On Tue, Jan 04, 2005 at 11:03:13PM +0100, Willy Tarreau scribbled:
> Hi,
>
> On Tue, Jan 04, 2005 at 08:56:36PM +0100, Marek Habersack wrote:
> (...)
> > equipped with 2.6Ghz P4 CPUs, 1Gb of ram, 2-4gb of swap, the kernel config
> > is attached. The machines have normal load averages hovering not higher than
> > 7.0, depending on the time of the day etc. Two of the machines run 2.4.25,
> > one 2.4.27 and they work fine. When booted with 2.4.28, though (compiled
> > with Debian's gcc 2.3.5, with p3 or p4 CPU selected in the config), the load
> > is climbing very fast and hovers around a value 3-4 times higher than with
> > the older kernels. Booted back in the old kernel, the load comes to its
> > usual level. The logs suggest nothing, no errors, nothing unusual is
> > happening.
> >
> > Has anyone had similar problems with 2.4.28 in an environment resembling the
> > above? Could it be a problem with highmem i/o?
>
> Never encountered yet ! Could you provide some indications about the type of
> work (I/O, network, CPU, scripts execution, #of processes, etc...) ?

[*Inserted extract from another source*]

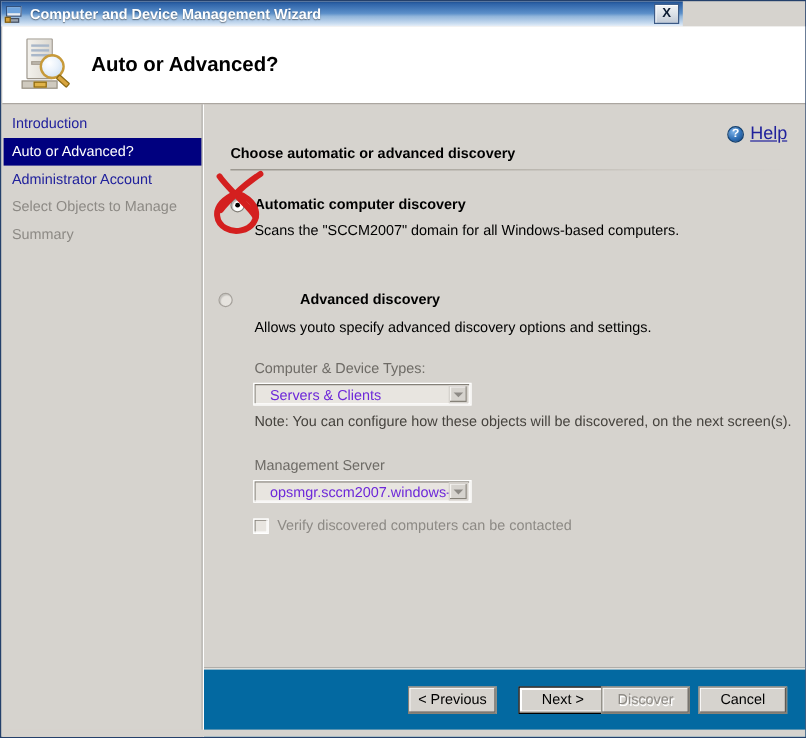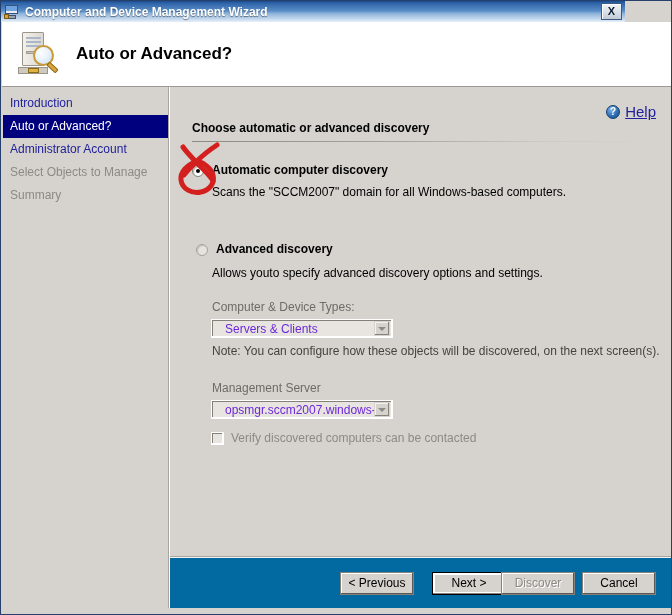"Computer and Device Management Wizard" #titlebar { width: 624px -> 568px }
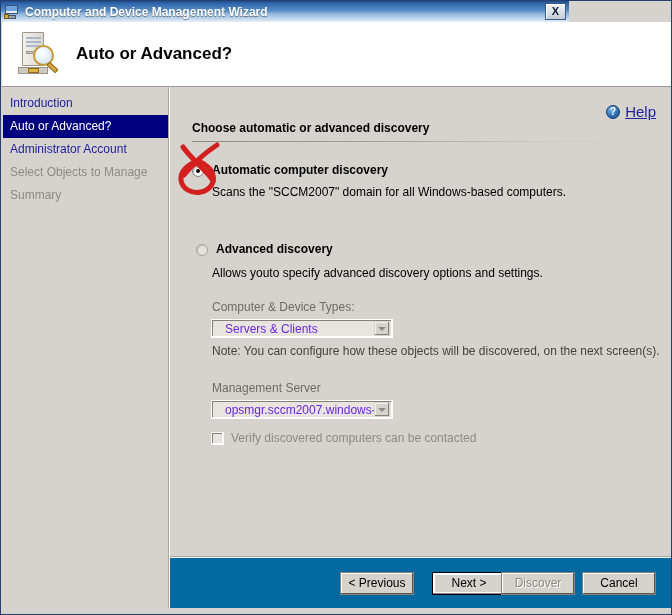"Advanced discovery" div.radio-row { gap: none -> 48px; left: 26px -> 12px }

Of course. Here's some information:

the machines (with exception of one) are virtual hosting servers running
apache with a lot of customer-provided perl scripts, php code,
mysql (quite heavily used). The bandwidth used ranges from 4Mbit/s
(the non-virtual box) to 24Mbit/s. The number of processes ranges from ~300 to
~600. Interestingly enough, the machine with the highest load average is the
one generating 4Mbit/s and the one with 24Mbit/s has the smallest load
average value. The latter also suffers from the biggest loadavg increase.
All of the virtual machines have iptables accounting chains for each
configured IP (there are between 62 IP numbers on one and 32 on the other).
The virtual boxes have two 80GB SATA drives raided with softraid. The
non-virtual box has a single IDE drive, no raid.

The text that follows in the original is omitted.